4. British National Formulary. Number 36. London: British Medical Association and the Royal Pharmaceutical Society, 1998
5. Dukes MNG. Meyler's side effects of drugs. 13th ed. Amsterdam: Elsevier, 1996.
6. Committee on Safety of Medicines and Medicines Control Agency. Current Problems in Pharmacovigilance 1996;22:2.

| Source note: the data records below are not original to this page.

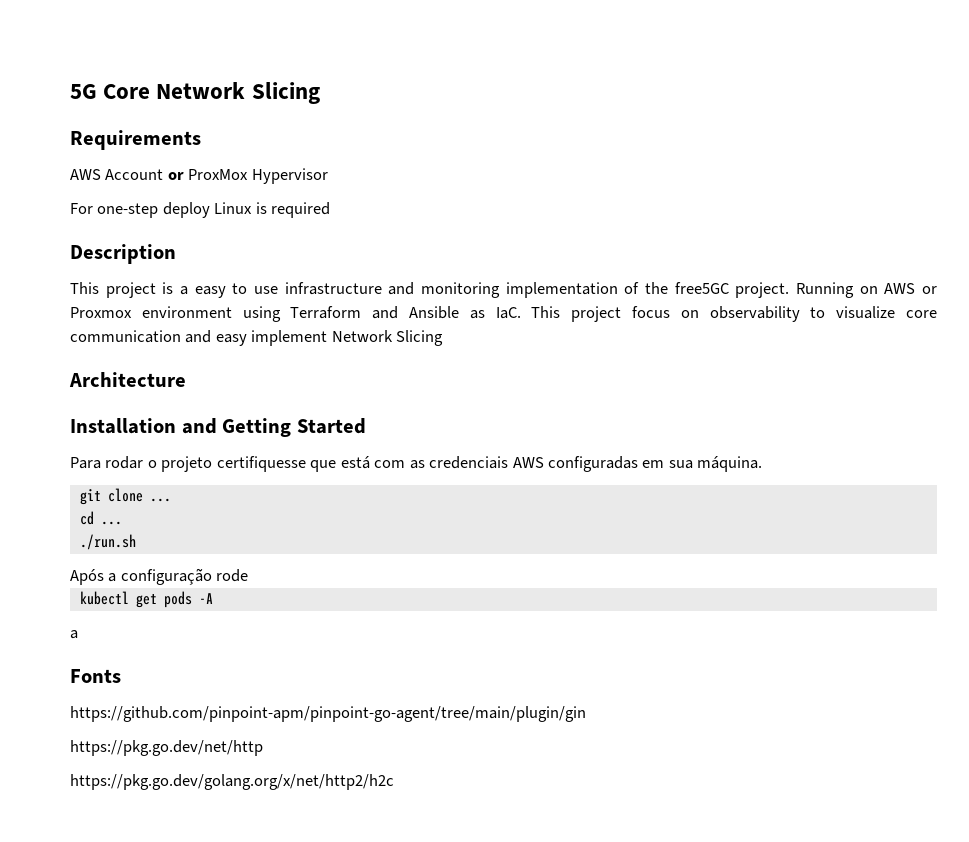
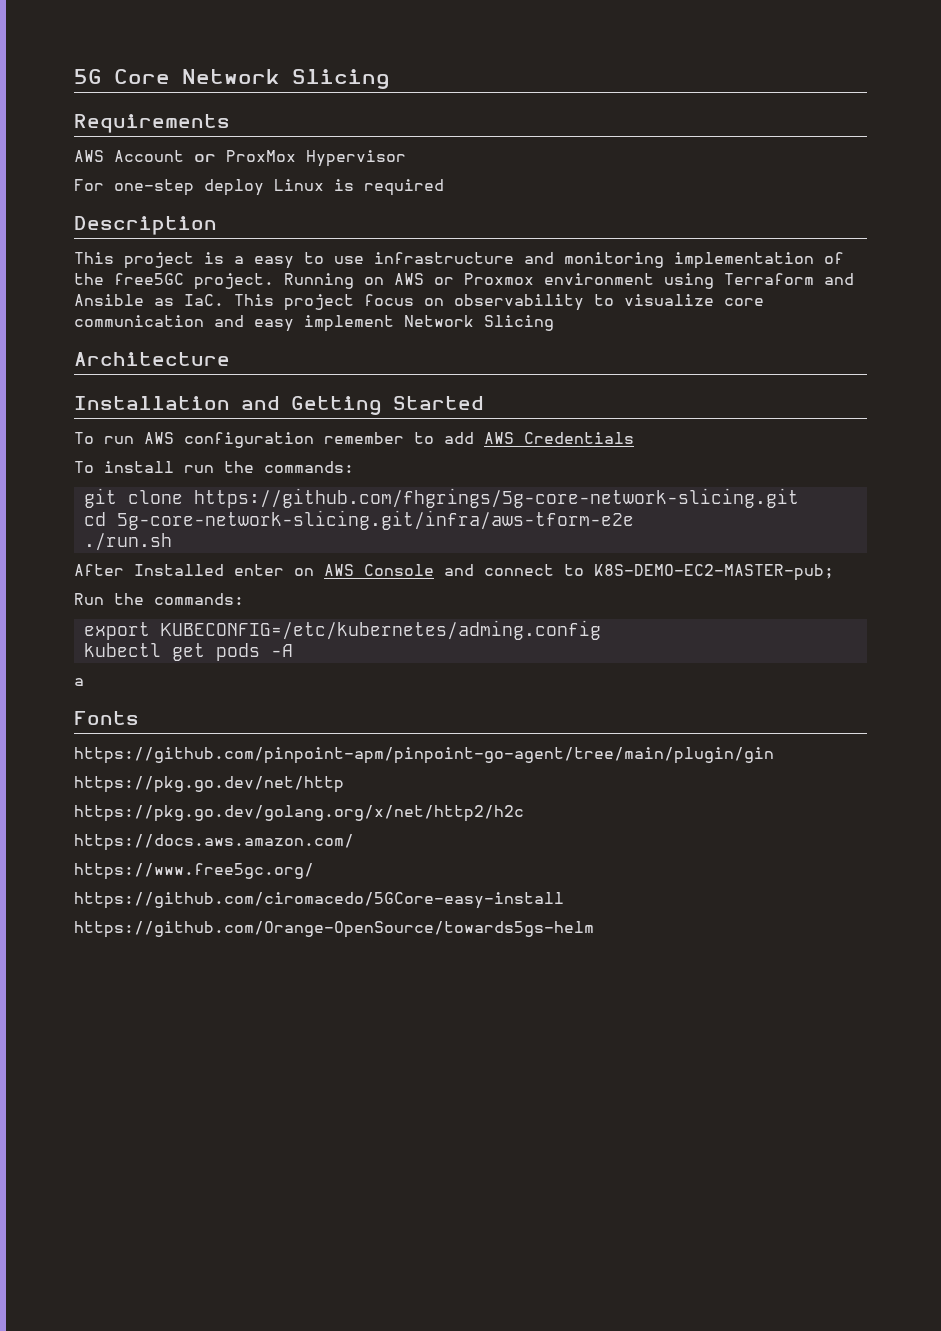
[70,456,763,472] Para rodar o projeto certifiquesse que está com as credenciais AWS configuradas em sua máquina. -> [74,432,634,448] [74,461,354,473] To run AWS configuration remember to add AWS Credentials // To install run the commands:
[149,498,171,502] ... -> [193,488,799,508] https://github.com/fhgrings/5g-core-network-slicing.git
[100,521,122,525] ... -> [116,510,634,530] 5g-core-network-slicing.git/infra/aws-tform-e2e
[70,568,249,585] Após a configuração rode -> [74,564,834,581] [74,593,244,605] [83,620,601,640] After Installed enter on AWS Console and connect to K8S-DEMO-EC2-MASTER-pub; // Run the commands: // export KUBECONFIG=/etc/kubernetes/adming.config
(394, 782) none -> [74,834,354,851] [74,863,314,880] [74,892,564,909] [74,921,594,938] // https://docs.aws.amazon.com/ // https://www.free5gc.org/ // https://github.com/ciromacedo/5GCore-easy-install // https://github.com/Orange-OpenSource/towards5gs-helm

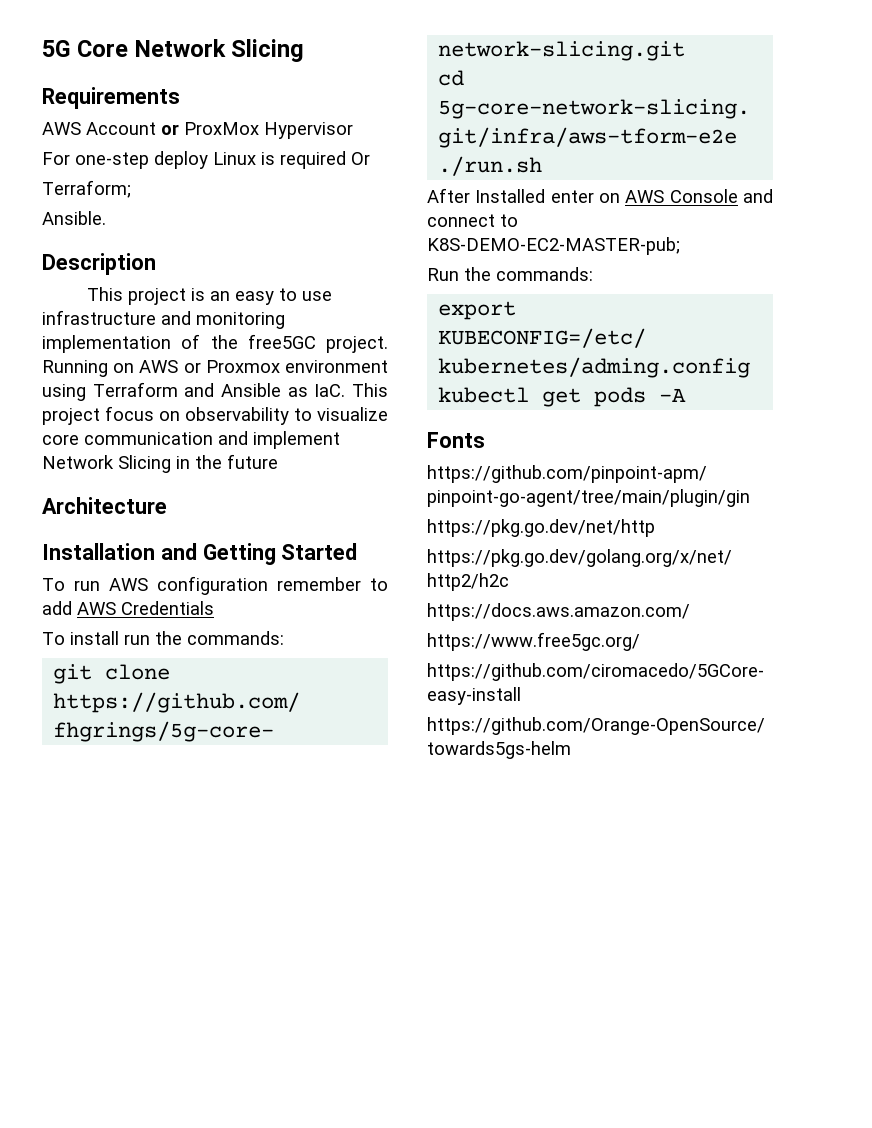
(444, 187) none -> [351,152,370,165] [42,180,131,198] [42,211,106,225] Or // Terraform; // Ansible.
[234,256,244,264] a -> [209,291,230,301] an
[254,319,294,332] easy -> (248, 438) none
(554, 323) none -> [176,454,278,469] in the future
[74,678,84,686] // a -> (687, 395) none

7. Bjornsson TD, Huang AT, Roth P, Jacob SS, Christenson R. Effects of high dose cancer chemotherapy on the absorption of digoxin in two different formulations. Clin Pharmacol Ther 1986;39:25.
8. Bowman WC, Rand MJ. Textbook of Pharmacology. 2nd ed. Oxford: Blackwell Scientific Publications, 1980.
9. Rang HP, Dale MM. Pharmacology. 1st ed. Edinburgh: Churchill Livingstone 1987.
10. Kumar PJ, Clarke ML. Clinical Medicine. 2nd ed. London: Balliere Tindall 1991.
11. Hope RA, Longmore JM, Moss PAH, Warrens AN. Oxford Handbook of Clinical Medicine. 2nd ed. New York: Oxford University Press 1989.
12. Schwartz JB, Keefe D, Kates RE, Kirsten E, Harrison DC. Acute and chronic pharmacodynamic interaction of verapamil and digoxin in atrial fibrillation. Circulation 1982;65:1163.
13. Belz GG, Doering W, Munkes R, Matthews J. Interaction between digoxin, calcium antagonists and antiarrhythmic drugs. Clin Pharmacol Ther 1983;33:410.
14. Moysey JO, Jaggaro NSV, Grundy EN, Chamberlain DA. Amiodarone increasing plasma digoxin concentrations. BMJ 1981;282:272.
15. Marcus FI. Pharmacokinetic interactions between digoxin and other drugs. J Am Coll Cardiol 1985;5:82 (A).
16. Wandell M, Powell JR, Hager WD, Fenster PE, Conrad KA, Goldman S. Effect of quinine on digoxin kinetics. Clin Pharmacol Ther 1980;28:425.
17. Hogan C, Landau S, Tepper D, Somberg J. Cimetidine-amiodarone interaction. J Clin Pharmacol 1988;28:909.
18. Nolan PE, Marcus FI, Karol MD, Hoyer GL, Gear K. Effect of phenytoin on the clinical pharmacokinetics of amiodarone. Ibid 1990;30:112.